I would offer that my impression after the
reading of the book is that Pirsig talks about an intellect which is
imperfect and still occupied in its social struggle. He has not good words
for many aspects of western intellect (for example when he talks of
objectivity). At the end his MOQ (that is, you recognize it, intellectual)
is the attempt to begin a new phase in the intellectual evolution. An
intellect which is able also to lift its look above. Not only engaged in its
social struggle, but also engaged in the construction of something new. I've
read his suggestion of arts being the "new code" as the trial to reconcile
art and intellect on a new field, in which your list could represent one of
the bases.
ROG:
Again I agree 100%.
MARCO (previous post):
[...] the Picasso example I offered challenges you to find how is it
possible that my intellect is influenced by art. Both in your and Bo's
assumptions, Picasso is a Platypus.
ROG:
No it isn't, I spoke of the necessary attentiveness to creativity and
intuition. You seemed to dismiss my suggestion as being "made of patterns."
I agree with you on ritual and creativity. We do not have a disagreement
here, and I do not have a platypus. Bo might, but if so, the little rascal
is probably freezing its little Australian butt off this time of year.
PIRSIG:
"The block at the top contains such static intellectual patterns as
theology, science, philosophy, mathematics".
MARCO:
Even theology is intellectual, IMO a form of intellect even less refined
than science. Please, Roger, add this one to your list :-). He does not
mention art, but this only the starting point.
ROG:
The systematic study of religion is an intellectual pattern. No argument.
(This "systematic study" angle may be able to lead us to some future
consensus too....???)
PIRSIG:
"... what is called "Dynamic Quality" is also called "The Conceptually
Unknown." Then the two come together. I would guess that the Conceptually
Unknown is an unacceptable category in physics because it is intellectually
meaningless and physics is only concerned with what is intellectually
meaningful. That also might be why Bohr never mentioned it. However I think
that this avoidance of The Conceptually Unknown should be revised. It is
like saying that the number zero is unacceptable to mathematics because
there's nothing there. Mathematics has done very well with the number "zero"
despite that fact. The Conceptually Unknown, it seems to me is a workable
intellectual category for the description of nature and it ought to be
worked more. As a starting axiom I would say, "Things which are
intellectually meaningless can nevertheless have value." I don't know of an
artist who would disagree with that".
MARCO:
Science can't give intellectual value (meaning) to The Conceptually Unknown.

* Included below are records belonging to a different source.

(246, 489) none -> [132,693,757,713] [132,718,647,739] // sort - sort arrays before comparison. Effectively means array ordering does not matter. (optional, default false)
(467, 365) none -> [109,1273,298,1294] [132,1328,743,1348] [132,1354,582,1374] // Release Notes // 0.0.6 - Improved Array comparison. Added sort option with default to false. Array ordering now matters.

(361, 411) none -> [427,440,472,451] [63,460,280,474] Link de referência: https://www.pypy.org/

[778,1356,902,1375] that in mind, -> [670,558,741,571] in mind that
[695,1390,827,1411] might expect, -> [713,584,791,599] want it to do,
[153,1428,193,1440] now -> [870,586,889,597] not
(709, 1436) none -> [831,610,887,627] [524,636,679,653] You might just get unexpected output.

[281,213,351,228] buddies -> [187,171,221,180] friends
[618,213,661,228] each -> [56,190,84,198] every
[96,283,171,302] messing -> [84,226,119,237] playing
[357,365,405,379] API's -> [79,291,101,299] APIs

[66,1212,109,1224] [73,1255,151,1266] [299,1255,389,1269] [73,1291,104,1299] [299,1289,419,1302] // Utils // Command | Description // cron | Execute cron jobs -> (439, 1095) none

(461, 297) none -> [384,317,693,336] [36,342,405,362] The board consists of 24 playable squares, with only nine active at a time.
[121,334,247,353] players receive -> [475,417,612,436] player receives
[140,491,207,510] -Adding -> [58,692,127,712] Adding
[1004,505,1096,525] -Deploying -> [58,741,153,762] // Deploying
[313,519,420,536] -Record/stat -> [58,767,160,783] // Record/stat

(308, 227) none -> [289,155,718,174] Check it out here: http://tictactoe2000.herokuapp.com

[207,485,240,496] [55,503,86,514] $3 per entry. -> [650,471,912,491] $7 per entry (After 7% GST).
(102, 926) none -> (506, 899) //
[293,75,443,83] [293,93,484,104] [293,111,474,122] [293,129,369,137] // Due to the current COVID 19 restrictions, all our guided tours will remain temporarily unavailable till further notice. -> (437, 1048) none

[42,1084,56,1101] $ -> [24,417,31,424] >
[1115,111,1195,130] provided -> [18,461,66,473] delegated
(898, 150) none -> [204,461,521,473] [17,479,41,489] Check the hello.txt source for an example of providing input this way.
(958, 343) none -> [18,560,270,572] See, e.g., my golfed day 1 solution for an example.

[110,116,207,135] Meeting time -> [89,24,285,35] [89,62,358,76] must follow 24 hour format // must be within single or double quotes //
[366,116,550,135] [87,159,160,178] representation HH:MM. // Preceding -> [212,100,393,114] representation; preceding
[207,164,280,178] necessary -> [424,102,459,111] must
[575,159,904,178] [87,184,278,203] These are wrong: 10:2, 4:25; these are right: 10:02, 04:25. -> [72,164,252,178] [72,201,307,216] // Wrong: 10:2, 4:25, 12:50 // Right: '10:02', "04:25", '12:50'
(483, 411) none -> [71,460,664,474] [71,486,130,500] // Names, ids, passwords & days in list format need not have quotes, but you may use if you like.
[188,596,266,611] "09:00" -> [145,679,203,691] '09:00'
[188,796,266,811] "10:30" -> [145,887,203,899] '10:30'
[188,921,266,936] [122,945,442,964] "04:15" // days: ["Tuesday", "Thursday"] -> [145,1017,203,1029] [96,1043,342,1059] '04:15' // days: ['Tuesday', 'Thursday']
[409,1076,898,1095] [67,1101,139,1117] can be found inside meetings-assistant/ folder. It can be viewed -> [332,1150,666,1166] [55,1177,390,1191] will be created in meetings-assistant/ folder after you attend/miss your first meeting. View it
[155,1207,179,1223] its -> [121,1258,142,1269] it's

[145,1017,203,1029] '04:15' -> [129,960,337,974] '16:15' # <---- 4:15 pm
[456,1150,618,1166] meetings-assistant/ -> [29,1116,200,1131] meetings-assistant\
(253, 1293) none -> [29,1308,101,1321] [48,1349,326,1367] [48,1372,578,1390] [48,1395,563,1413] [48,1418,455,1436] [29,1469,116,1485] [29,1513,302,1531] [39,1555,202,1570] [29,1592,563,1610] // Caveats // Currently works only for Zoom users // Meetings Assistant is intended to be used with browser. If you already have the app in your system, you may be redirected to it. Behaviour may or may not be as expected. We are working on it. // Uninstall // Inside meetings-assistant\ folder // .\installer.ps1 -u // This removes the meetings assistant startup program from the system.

BUT the MOQ introduces the concept of "DQ" (equivalent to The Conceptually
Unknown), as a new INTELLECTUAL category. I repeat, INTELLECTUAL.
ROG:
And I repeat that I already explained that the METAPHYSICS of Quality (and
subsequently the static levels and the CONCEPT of DQ) was an intellectual
pattern. We have no argument, I repeat, NO ARGUMENT. (hee hee)
PIRSIG:
"What science might not agree on is that this Conceptually unknown is
aesthetic. But if the Conceptually Unknown were not aesthetic why should the
scientific community be so attracted to it? If you think about it you will
see that science would lose all meaning without this attraction to the
unknown. A good word for the attraction is "curiosity." Without this
curiosity there would never have been any science. try to imagine a
scientist who has no curiosity whatsoever and estimate what his output will
be.
This aesthetic nature of the Conceptually Unknown is a point of connection
between the sciences and the arts. What relates science to the arts is that
science explore the Conceptually Unknown in order to develop a theory that
will cover measurable patterns emerging from the unknown. The arts explore
the Conceptually Unknown in other ways to create patterns such as music,
literature, painting, that reveal the Dynamic Quality that produced them.
This description, I think, is the rational connection between science and
the arts".
MARCO:
There's a RATIONAL connection between science and arts!
ROG:
I agree there is a rational connection between ART and science! However, we
must not denigrate Art by lowering it to a subclass of the intellectual level
(meaning by placing it within the level like Aristotle). I also said that
there was an ART to intellectual process (though I admit I did not say this
well...I will from this point on) Thanks for the insight and clarifications.
MARCO:
It's the
conceptually unknown, that is intellectual and aesthetic. So that it can
contain both science and arts into a new intellectual/aesthetic frame.
ROG:
Let's be careful here. The conceptually unkown is DQ. There can be benefits
in referencing DQ in science and metaphysics, but necessary in this reference
is that it is indeed conceptually unknowable. It is legitimate in science and
math and metaphysics to reference the concept of the nonconceptual. Just as
it is rational to conceive of irrational numbers, and logical to sudy
illogical statements. I would not agree that the conceptually unknown (DQ) is
intellectual, but I would agree that it is aesthetic. I believe the CONCEPT
of the nonconceptual (DQ) is intellectual, but that is a very different
thing.
PIRSIG:
"... one of the reasons I have spent so much time in this paper describing
the personal relationship of Werner Heisenberg and Niels Bohr in the
development of quantum theory is that although the world views science as a
sort of plodding, logical methodical advancement of knowledge, what I saw
here were two artists in the throes of creative discovery".
MARCO:
Heisenberg and Bohr were ARTISTS!!! Their scientific "method" is the
technique, just like drawing is the technique of Picasso, writing is the
technique of Pirsig, preaching is the technique of Jesus. Science as a
logical methodical advancement of knowledge is just an imperfect "view".
ROG:
I said science was artistic and aesthetic about a month ago. The argument is
not over whether they are artists, it is whether Picasso was an intellectual.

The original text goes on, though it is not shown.